4 Türk’ten üçü dil öğreniyor

Yapay zekanın kullanım alanlarının, fiziksel ve ruhsal sağlığa verilen önemin yıllar içinde değişiminin ve 9 farklı kültürde boş zaman aktivitelerinin de araştırıldığı Preply çalışmasında, yapay zekadaki güçlü ivmeye rağmen yabancı dil öğrenmenin, hala en önemli gelişim önceliği olduğu görüldü. Katılımcıların %29’u, mesleki gelişimlerini desteklemek için şu anda ders alarak ya da kendi başlarına yabancı dil öğrendiklerini dile getirdi. Araştırmaya katılan 9 ülke arasında yabancı dil öğrenme oranının en yüksek olduğu Türkiye’den araştırmaya katılan dört kişiden üçü halihazırda yabancı dil öğrendiğini söyledi.

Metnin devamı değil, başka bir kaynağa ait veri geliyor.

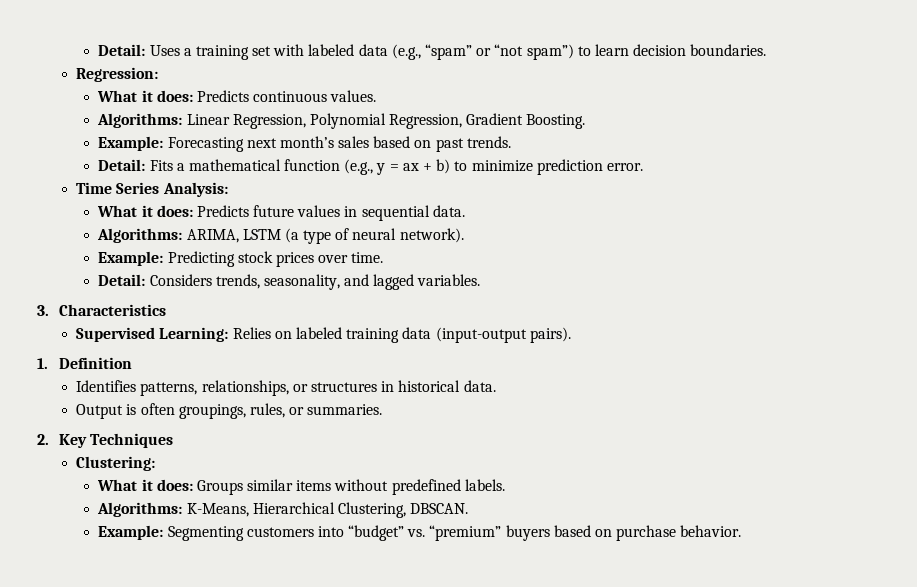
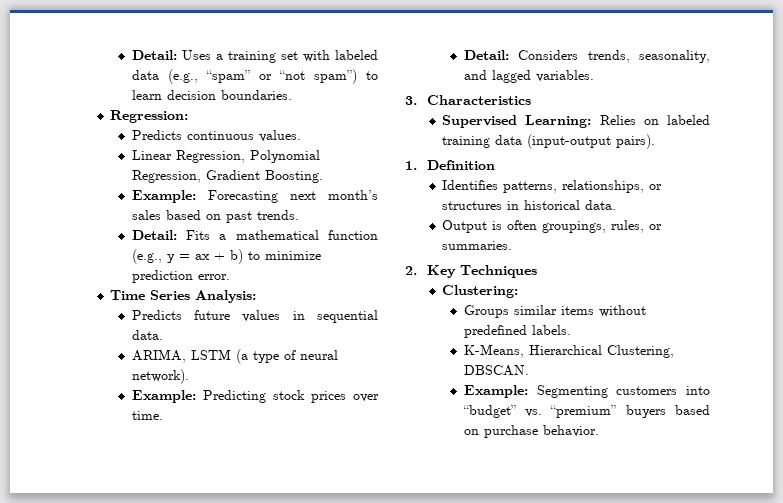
- What it does: Predicts continuous values.
+ Predicts continuous values.
- Algorithms: Linear Regression, Polynomial Regression, Gradient Boosting.
+ Linear Regression, Polynomial Regression, Gradient Boosting.
- What it does: Predicts future values in sequential data.
+ Predicts future values in sequential data.
- Algorithms: ARIMA, LSTM (a type of neural network).
+ ARIMA, LSTM (a type of neural network).
- What it does: Groups similar items without predefined labels.
+ Groups similar items without predefined labels.
- Algorithms: K-Means, Hierarchical Clustering, DBSCAN.
+ K-Means, Hierarchical Clustering, DBSCAN.

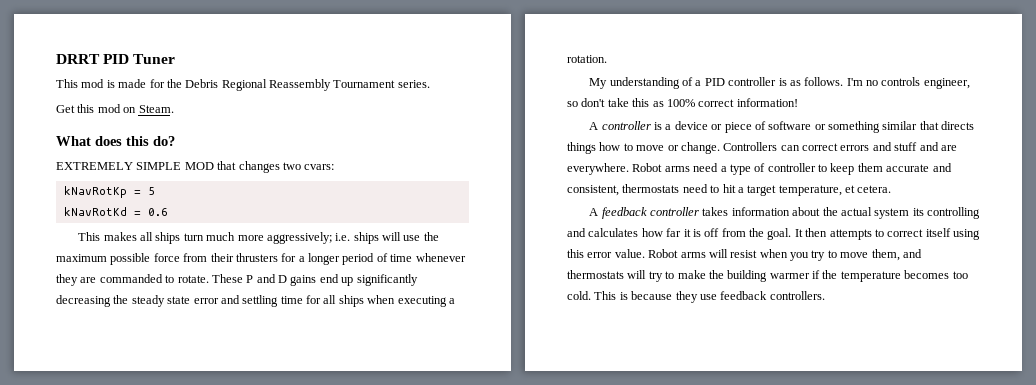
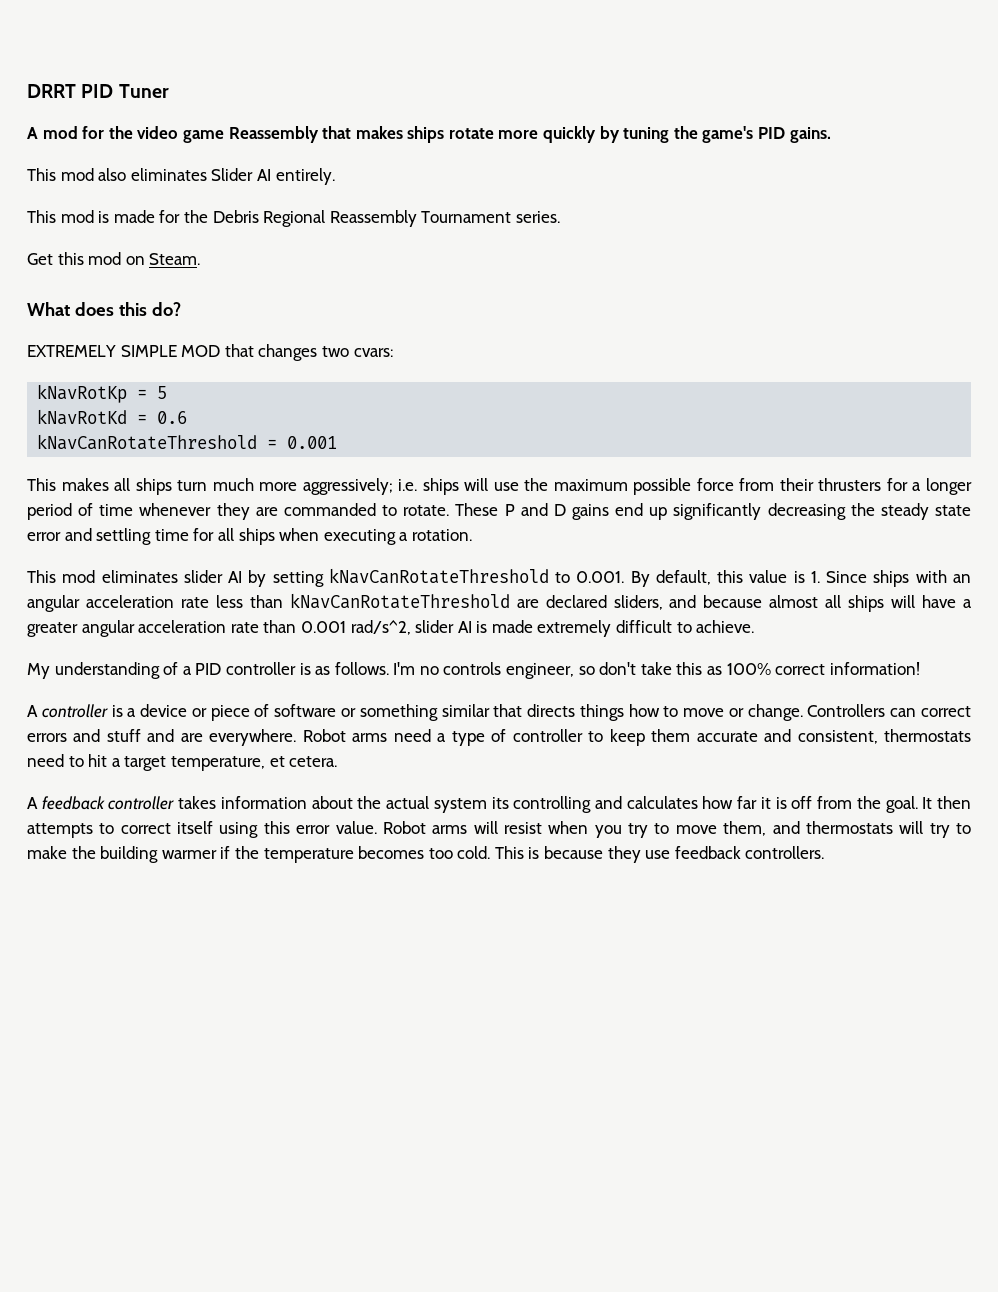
+ A mod for the video game Reassembly that makes ships rotate more quickly by tuning the game's PID gains.
+ This mod also eliminates Slider AI entirely.
+ kNavCanRotateThreshold = 0.001
+ This mod eliminates slider AI by setting kNavCanRotateThreshold to 0.001. By default, this value is 1. Since ships with an angular acceleration rate less than kNavCanRotateThreshold are declared sliders, and because almost all ships will have a greater angular acceleration rate than 0.001 rad/s^2, slider AI is made extremely difficult to achieve.

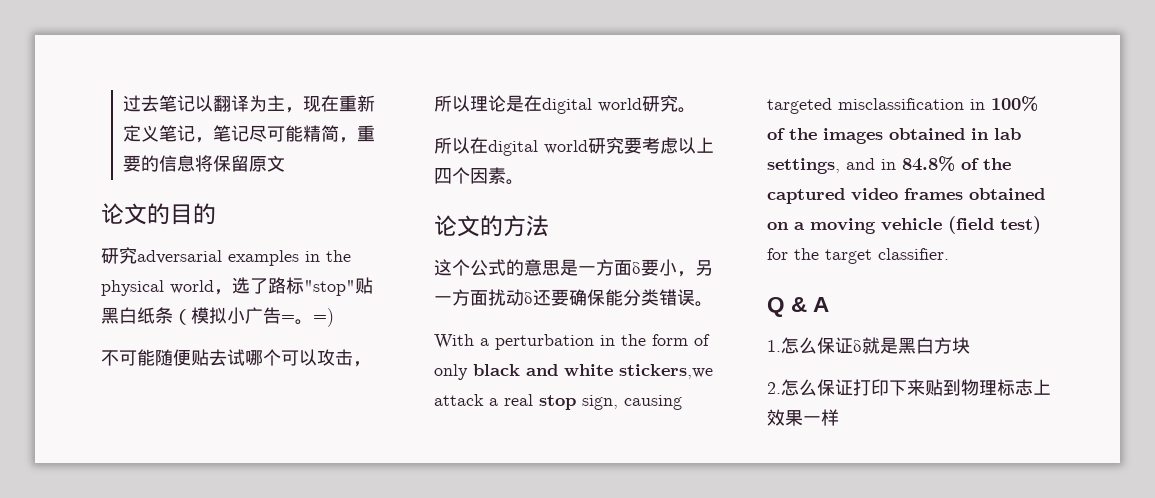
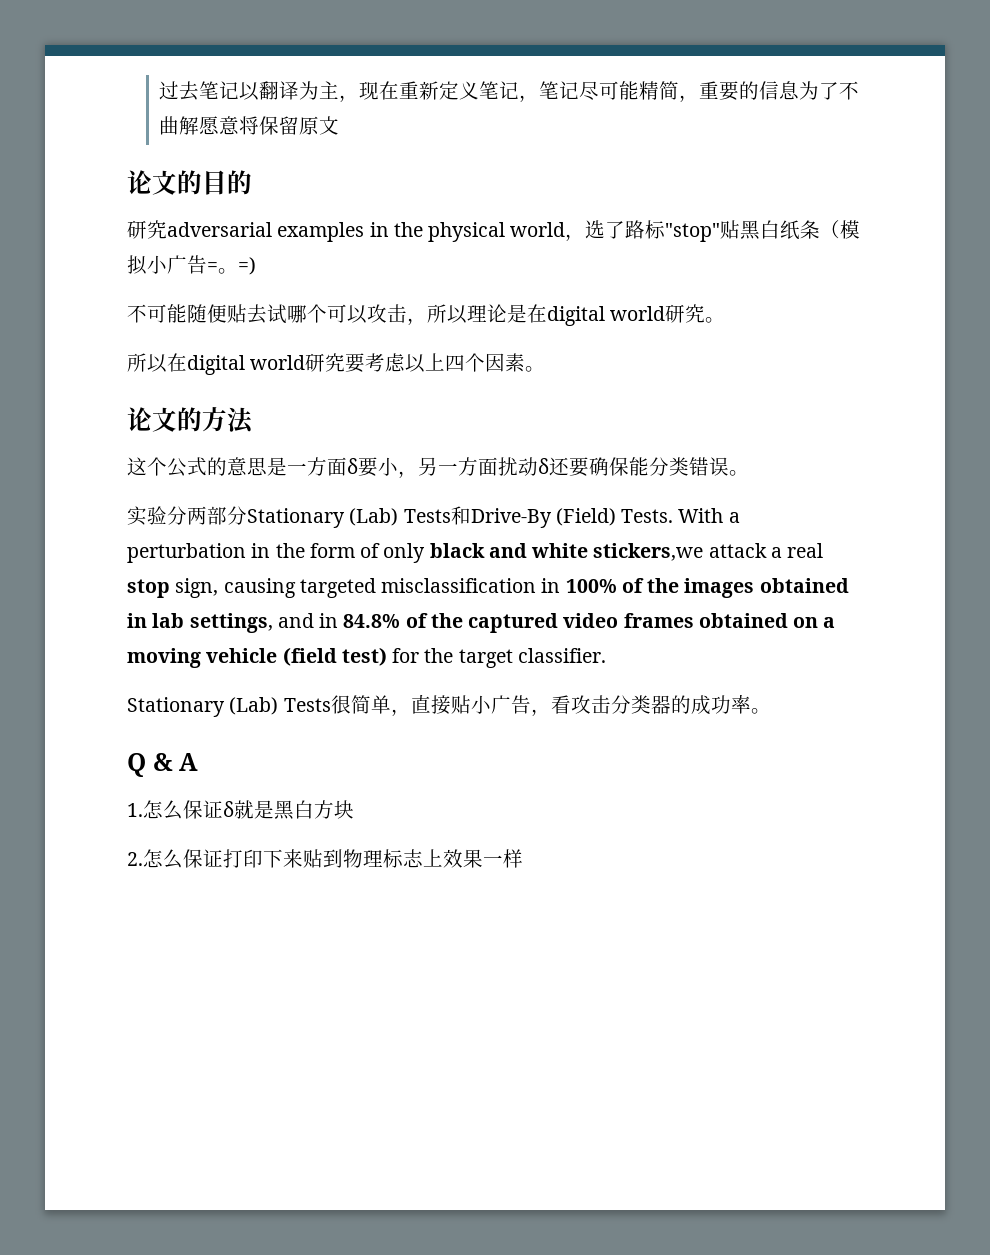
- 过去笔记以翻译为主，现在重新定义笔记，笔记尽可能精简，重要的信息将保留原文
+ 过去笔记以翻译为主，现在重新定义笔记，笔记尽可能精简，重要的信息为了不曲解愿意将保留原文
+ 实验分两部分Stationary (Lab) Tests和Drive-By (Field) Tests.
+ Stationary (Lab) Tests很简单，直接贴小广告，看攻击分类器的成功率。

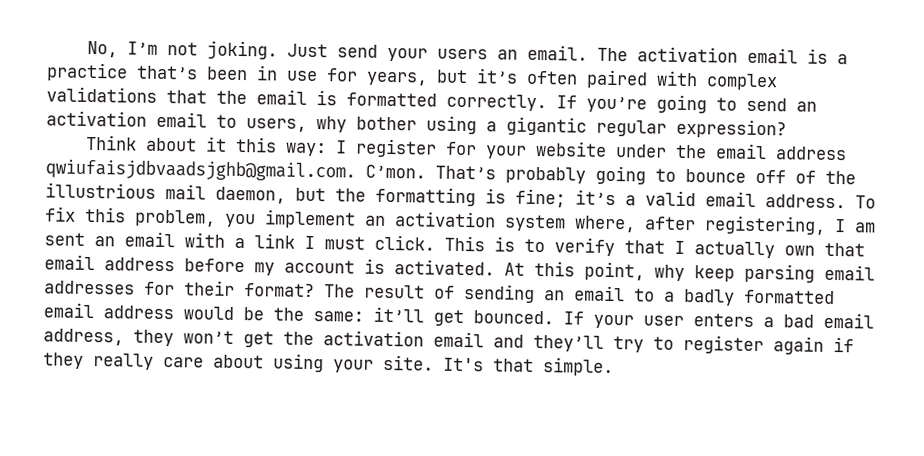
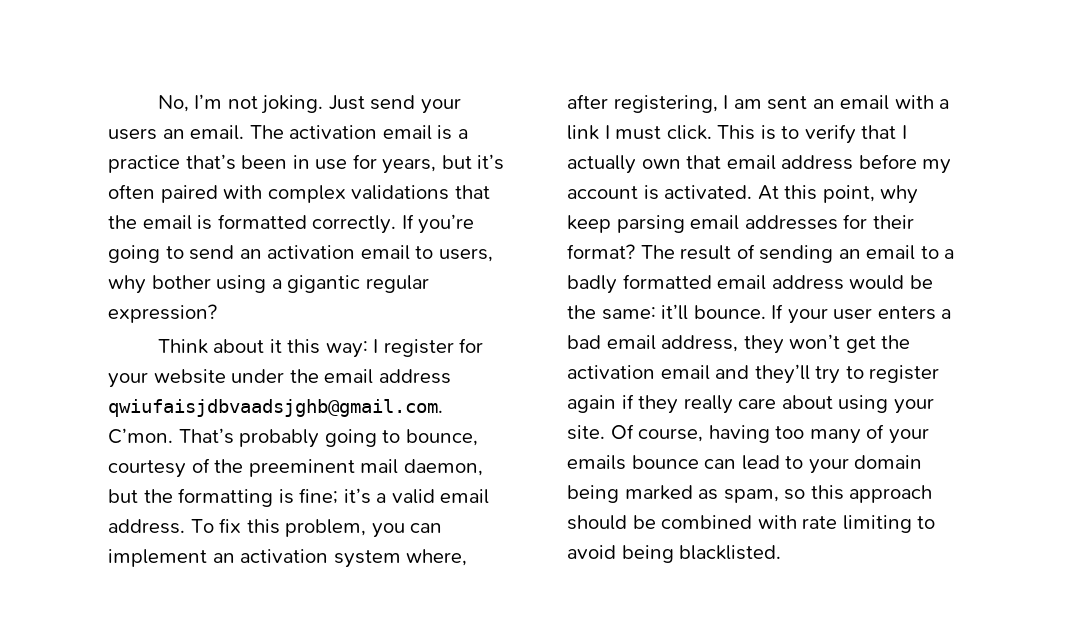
- That’s probably going to bounce off of the illustrious mail daemon, but the formatting is fine; it’s a valid email address.
+ That’s probably going to bounce, courtesy of the preeminent mail daemon, but the formatting is fine; it’s a valid email address.
- To fix this problem, you implement an activation system where, after registering, I am sent an email with a link I must click.
+ To fix this problem, you can implement an activation system where, after registering, I am sent an email with a link I must click.
- The result of sending an email to a badly formatted email address would be the same: it’ll get bounced.
+ The result of sending an email to a badly formatted email address would be the same: it’ll bounce.
- It's that simple.
+ Of course, having too many of your emails bounce can lead to your domain being marked as spam, so this approach should be combined with rate limiting to avoid being blacklisted.

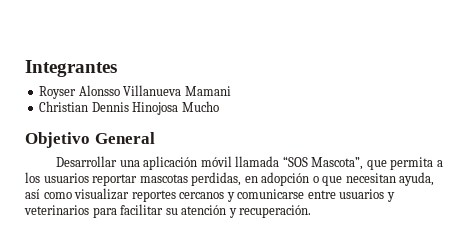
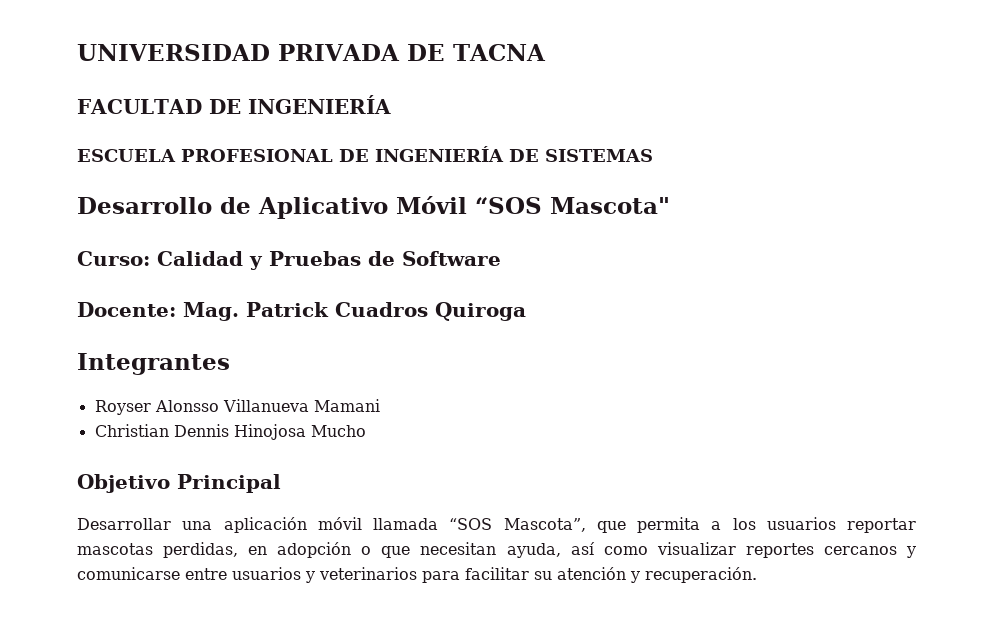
+ UNIVERSIDAD PRIVADA DE TACNA
+ FACULTAD DE INGENIERÍA
+ ESCUELA PROFESIONAL DE INGENIERÍA DE SISTEMAS
+ Desarrollo de Aplicativo Móvil “SOS Mascota"
+ Curso: Calidad y Pruebas de Software
+ Docente: Mag. Patrick Cuadros Quiroga
- Objetivo General
+ Objetivo Principal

İngilizce özel ders platformu Preply, Türklerin yabancı dil öğrenmek için tercih ettikleri yollar içinde en çok pratik yaparak öğrenme (%27) ve yüz yüze özel derslerle öğrenmenin (%22) öne çıktığını vurguladı. Öne çıkan diğer yabancı dil öğrenme yöntemleri online video izleyerek ve yüz yüze özel derslerle öğrenme araştırmaya katılan 9 ülkede, tüm kuşaklarda en çok öne çıkan öğrenme yöntemleri arasında sayıldı. Tüm dünyada en az tercih edilen yöntem ise %7’lik oranla yapay zeka ile dil öğrenme yöntemi oldu.

Türkiye, yapay zeka kullanımında birinci

Preply araştırmasının bir diğer odak noktası da yapay zeka oldu. Araştırmaya katılan 9 farklı coğrafyada yapay zeka benimsemesinin güncel durumunu 5.400 katılımcıyla araştıran Preply, katılımcıların %54’ünün aktif olarak yapay zeka asistanlarını kullandığını tespit etti. Y kuşağında her iki kişiden biri yapay zekadan yararlandığını söylerken bu rakam Z kuşağında %59’a yükseldi.

Z ve Y kuşağına mensup katılımcıların %61’inin yapay zeka kullandığını söylediği Türkiye ise, yapay zeka teknolojilerini en hızlı ve en çok benimseyen ülke oldu. Preply Blog’da yayınlanan araştırmada 5 kişiden üçünün yapay zeka kullandığını söylediği Türkiye, araştırmaya katılan diğer 8 ülkeyi geride bıraktı. Ayrıca Türk katılımcılar, yapay zekayı en çok iş için, işle ilgili amaçlarla kullandığını söyleyen ülkeler arasında da en üst sıraya yerleşti.